Colon thought about it. “There’s always Lady Ramkin,” he said. “Lives in Scoone Avenue. Breeds swamp dragons. You know, the little buggers people keep as pets?”

“Oh, her,” said Vimes gloomily. “I think I’ve seen her around. The one with the ‘Whinny If You Love Dragons’ sticker on the back of her carriage?”

“That’s her. She’s mental,” said Sergeant Colon. “What do you want
me
to do, sir?” said Carrot.

“Er. You have the most important job,” said Vimes hurriedly. “I want you to stay here and watch the office.”

Carrot’s face broadened in a slow, unbelieving grin.

“You mean I’m left in
charge
, sir?” he said.

“In a manner of speaking,” said Vimes. “But you’re not allowed to arrest anyone, understand?” he added quickly.

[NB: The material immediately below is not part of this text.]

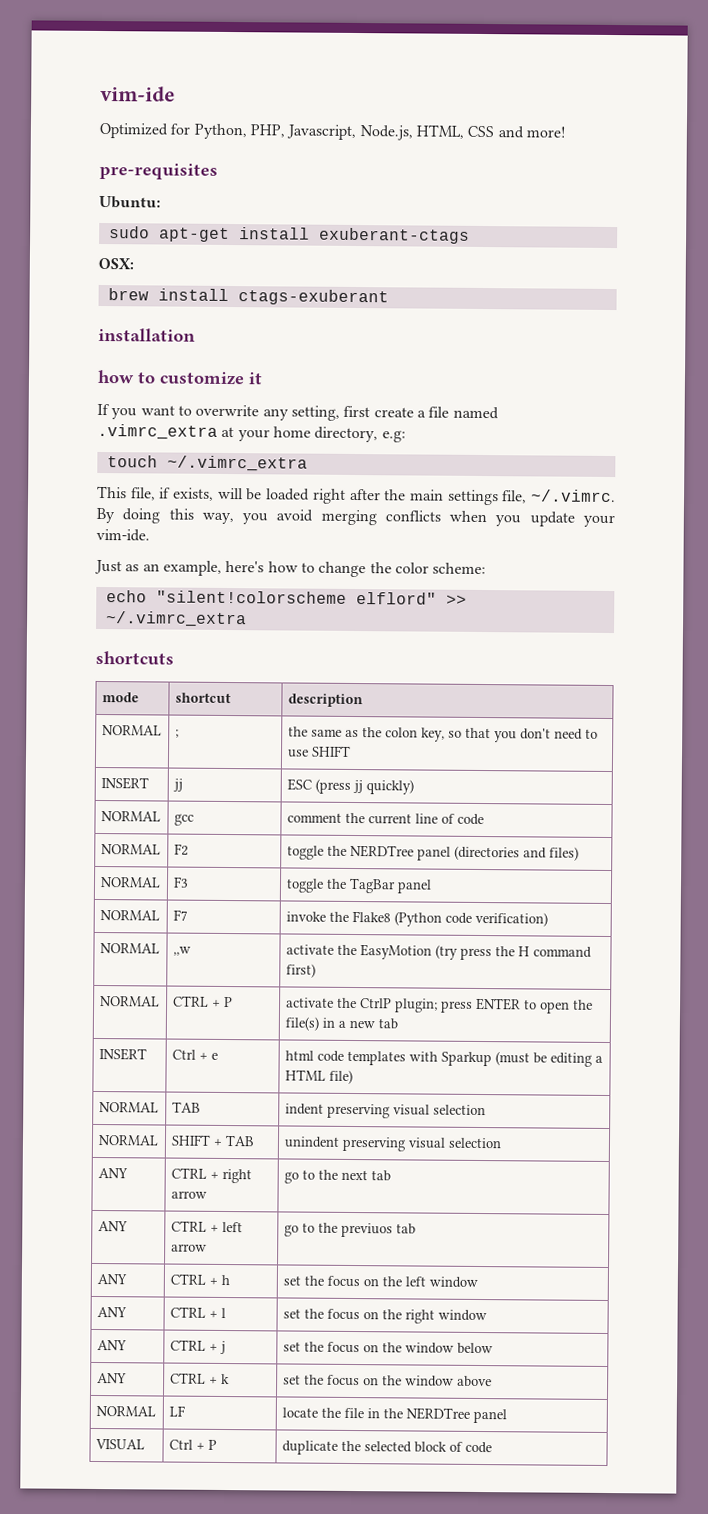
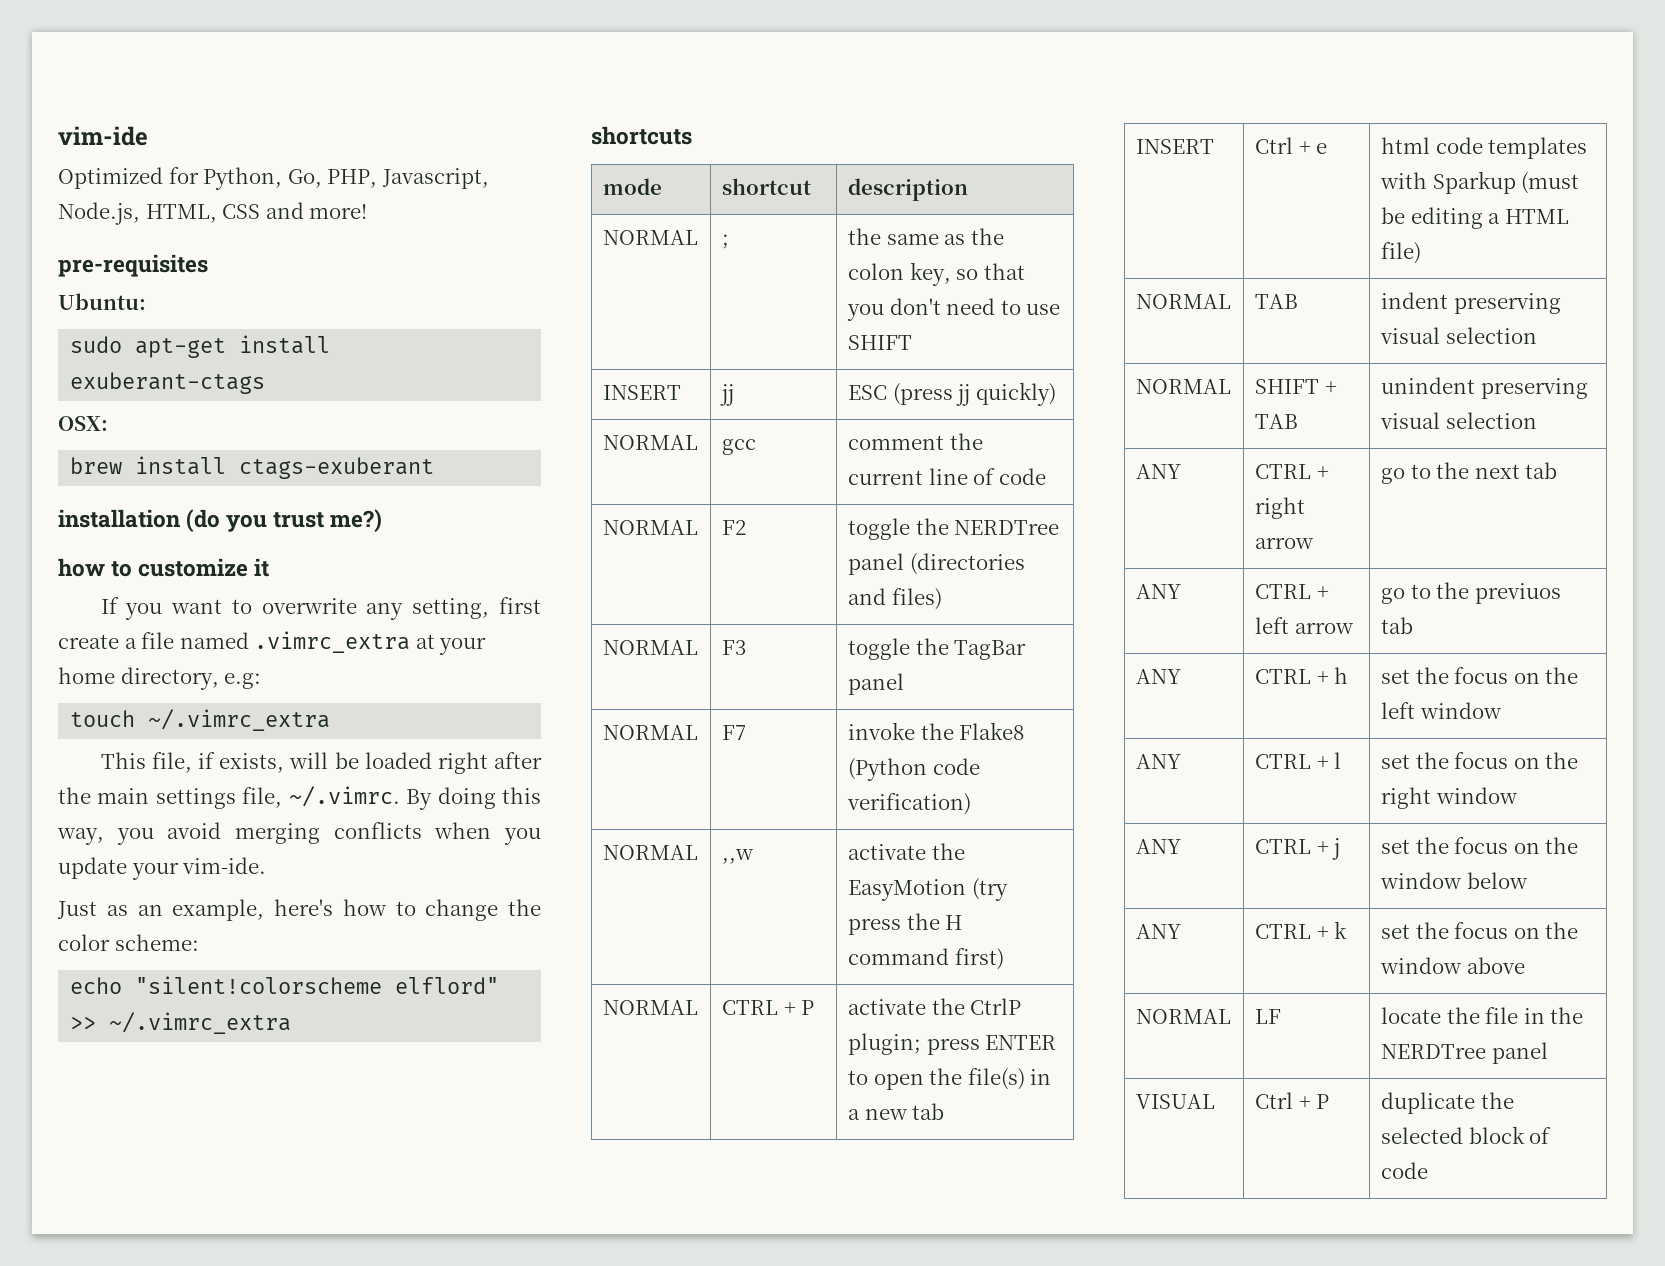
(247, 131) none -> [287,169,322,188] Go,
(196, 334) none -> [186,509,383,532] (do you trust me?)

“Not even if they’re breaking the law, sir?”

“Not even then. Just make a note of it.”

“I’ll read my book, then,” said Carrot. “And polish my helmet.”

“Good boy,” said the captain. It should be safe enough, he thought. No one ever comes in here, not even to report a lost dog. No one ever thinks about the Watch. You’d have to be really out of touch to go to the Watch for help, he thought bitterly.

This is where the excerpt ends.